Malaysia’s election head-scratcher

Malaysians go to the polls Sunday to vote in their first national election since 2018, when the opposition Patakan Harapan Party ended the Barisan Nasional coalition's 60-year stranglehold on power after then-PM Najib Razak got busted in the billion-dollar 1MDB corruption scandal. Since then, though, Patakan has lost its mojo due to infighting and defections to Najib's own UMNO party, which — we kid you not — is now part of the coalition government. Further complicating things is that Patakan's new leader is Najib's old mentor, former PM Mahathir Mohamad, who's running for a seat in parliament — and perhaps the premiership for the third time — at the ripe young age of ... 97. Meanwhile, Najib is behind bars. Malaysian politics take complicated to a whole new level, but the gist of it is this: It's unlikely any party will get an outright majority, so the most likely outcome is a hung parliament that'll result in another shaky coalition or a fresh election.

Rage fuels Iran protests

“We’ll fight! We’ll die! We’ll take back Iran!” protesters are chanting in Tehran these days. And indeed, many have fought and died. At least 15 were reportedly killed on Wednesday night, including a 9-year-old boy, amid widespread demonstrations against Iran’s repressive regime and Supreme Leader Ayatollah Ali Khamenei. The country has been rocked by protests since mid-September, when 22-year-old Mahsa Amini was beaten to death by cops for wearing her hijab “improperly.” The last couple of days have seen commemorative demonstrations to mark the deadly Nov. 2019 protests that erupted over fuel prices. The Islamic Republic is reportedly growing concerned by the increasing violence involved in demonstrations, with government rhetoric referring to “armed” protesters as “separatists” and even “terrorists.” Thousands have been arrested, and at least four protesters have been sentenced to death. We’ll be watching this weekend with concern for how heated and deadly things get.

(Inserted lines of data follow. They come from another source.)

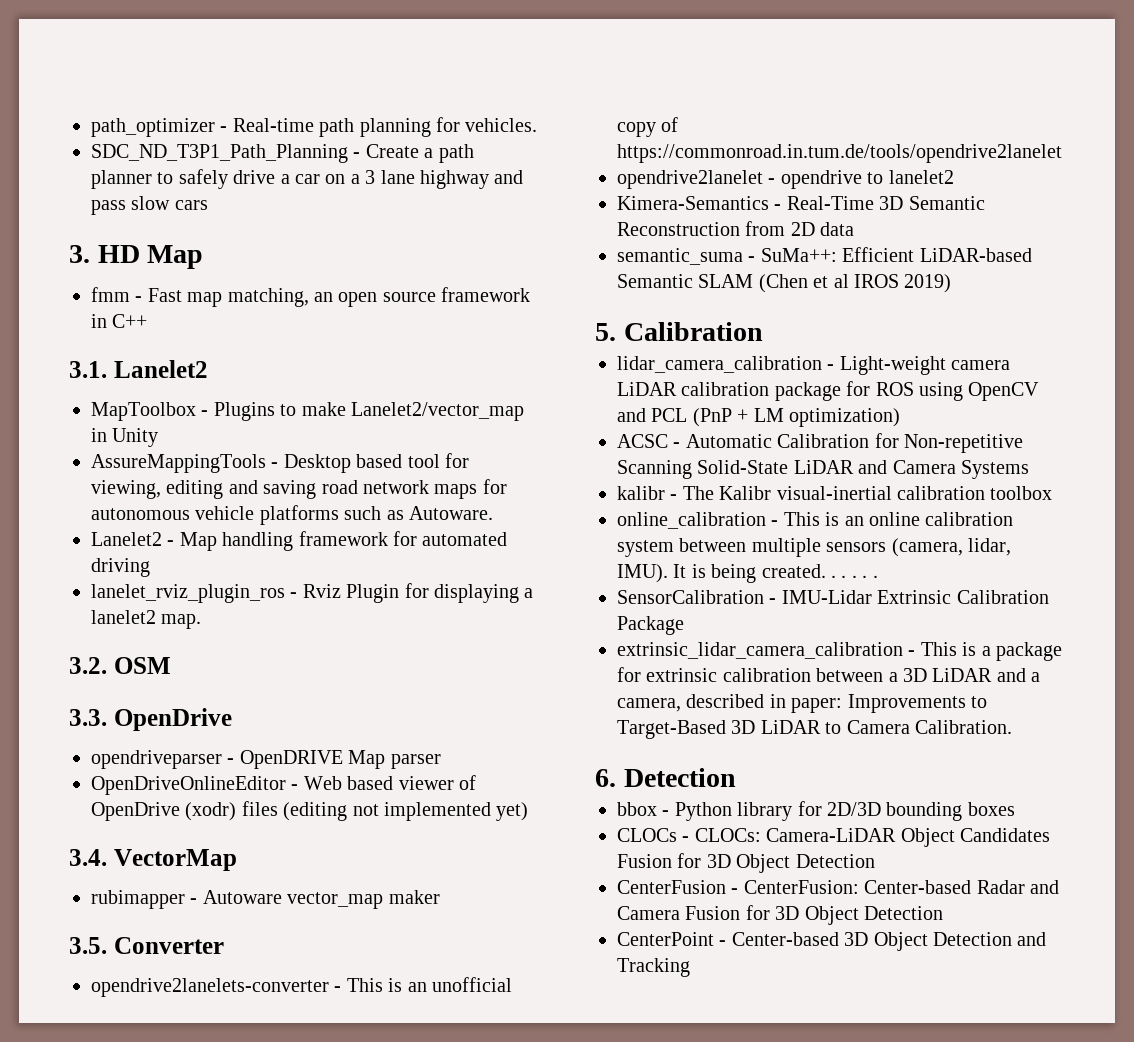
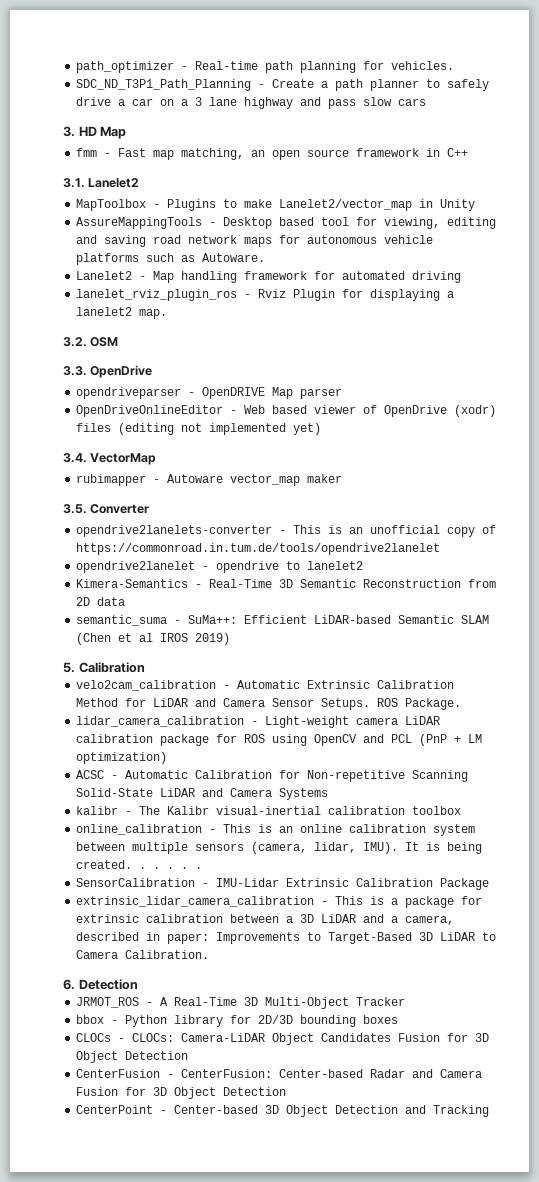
(763, 331) none -> [76,680,455,691] [76,698,462,710] // velo2cam_calibration - Automatic Extrinsic Calibration Method for LiDAR and Camera Sensor Setups. ROS Package.
(736, 777) none -> [76,997,406,1009] // JRMOT_ROS - A Real-Time 3D Multi-Object Tracker

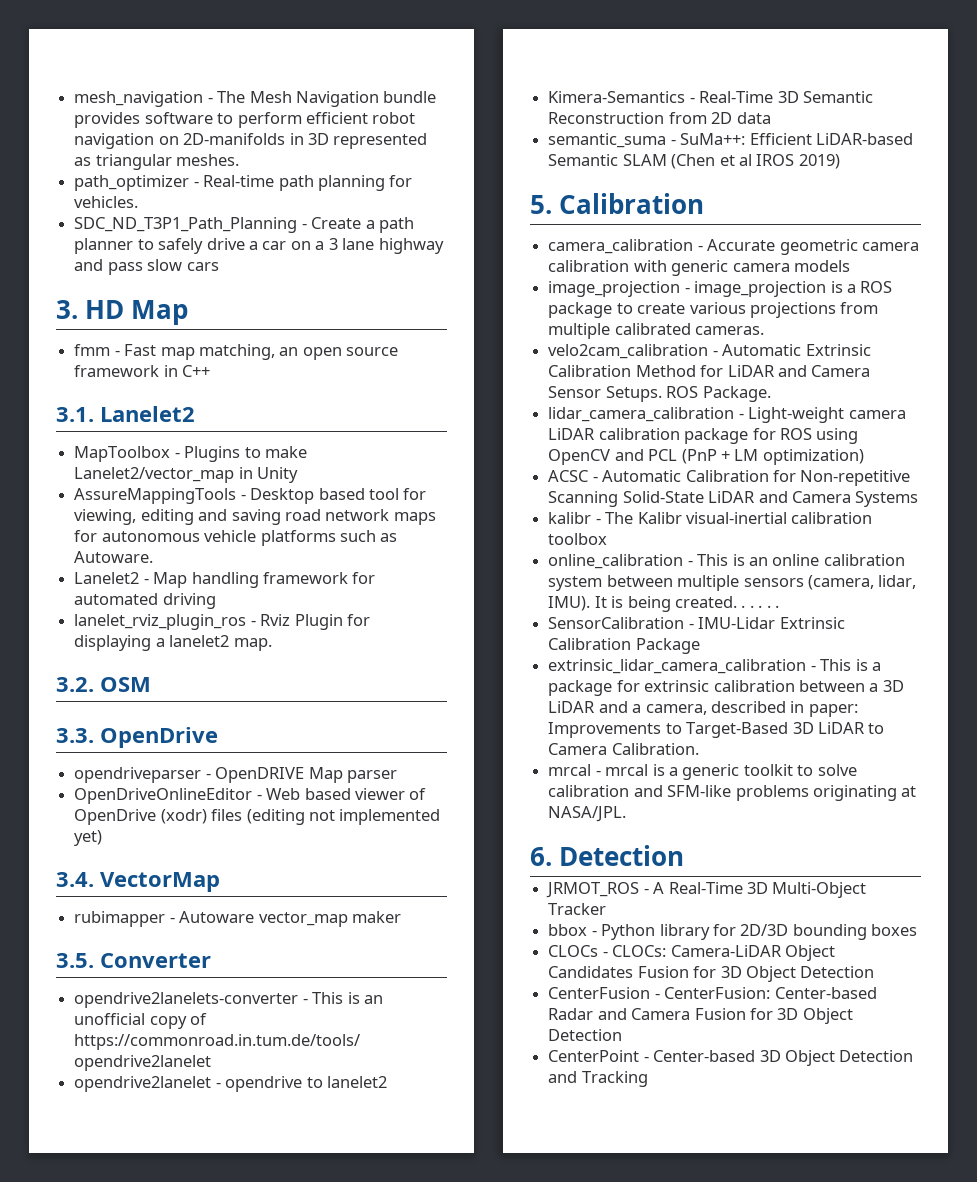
(76, 67) none -> [74,91,437,107] [74,112,416,128] [74,133,428,149] [74,154,240,170] mesh_navigation - The Mesh Navigation bundle provides software to perform efficient robot navigation on 2D-manifolds in 3D represented as triangular meshes. //
(145, 667) none -> [548,239,919,255] [548,260,850,276] [548,281,893,297] [548,302,879,318] [548,323,765,339] // camera_calibration - Accurate geometric camera calibration with generic camera models // image_projection - image_projection is a ROS package to create various projections from multiple calibrated cameras.
(210, 954) none -> [548,764,857,780] [548,785,917,801] [548,806,627,822] // mrcal - mrcal is a generic toolkit to solve calibration and SFM-like problems originating at NASA/JPL.

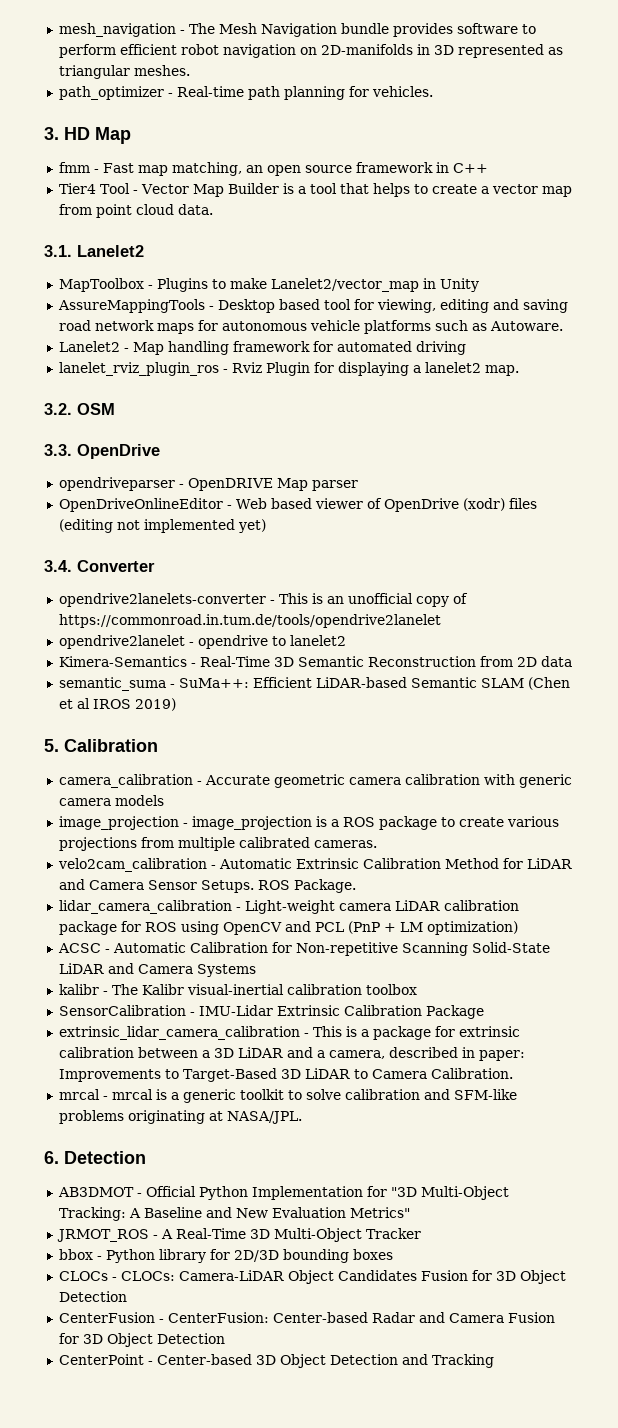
[74,217,414,233] [74,238,444,254] [74,259,219,275] // SDC_ND_T3P1_Path_Planning - Create a path planner to safely drive a car on a 3 lane highway and pass slow cars -> (433, 91) none
(211, 371) none -> [58,183,572,197] [58,204,213,218] // Tier4 Tool - Vector Map Builder is a tool that helps to create a vector map from point cloud data.
[100,872,220,892] [74,911,401,927] [56,953,94,968] VectorMap // rubimapper - Autoware vector_map maker // 3.5. -> (72, 566) none
[548,554,905,569] [548,575,917,591] [548,596,780,612] // online_calibration - This is an online calibration system between multiple sensors (camera, lidar, IMU). It is being created. . . . . . -> (417, 989) none
(685, 855) none -> [57,1186,509,1200] [58,1207,410,1221] // AB3DMOT - Official Python Implementation for "3D Multi-Object Tracking: A Baseline and New Evaluation Metrics"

Britain braces for economic hardship

2022 has been tough for Brits — and the next 18 months will be even worse. On Thursday, Chancellor of the Exchequer Jeremy Hunt finally unveiled his much-awaited fiscal plan, the first under PM Rishi Sunak, warning families that their living standards could fall by as much as 7% until at least mid-2024. Nixing almost all of the tax-cutting yet free-spending "mini-budget" that cost Liz Truss her premiership a month ago, Hunt confirmed big tax hikes and spending cuts that Downing St. cannot avoid in order to keep the UK's finances in check amid a deep economic crisis and energy crunch. The chancellor's message was dark: Brits will need to tighten their belts to get through this rough patch. Still, how the people cope with austerity could determine Sunak’s political fate. The newly minted PM is not required to call a new election until the end of 2024, but he might not have a choice if voters blame him for their dire straits. And that's just what the opposition Labour Party — now leading the polls by more than 40 points, its biggest margin ever — is waiting for.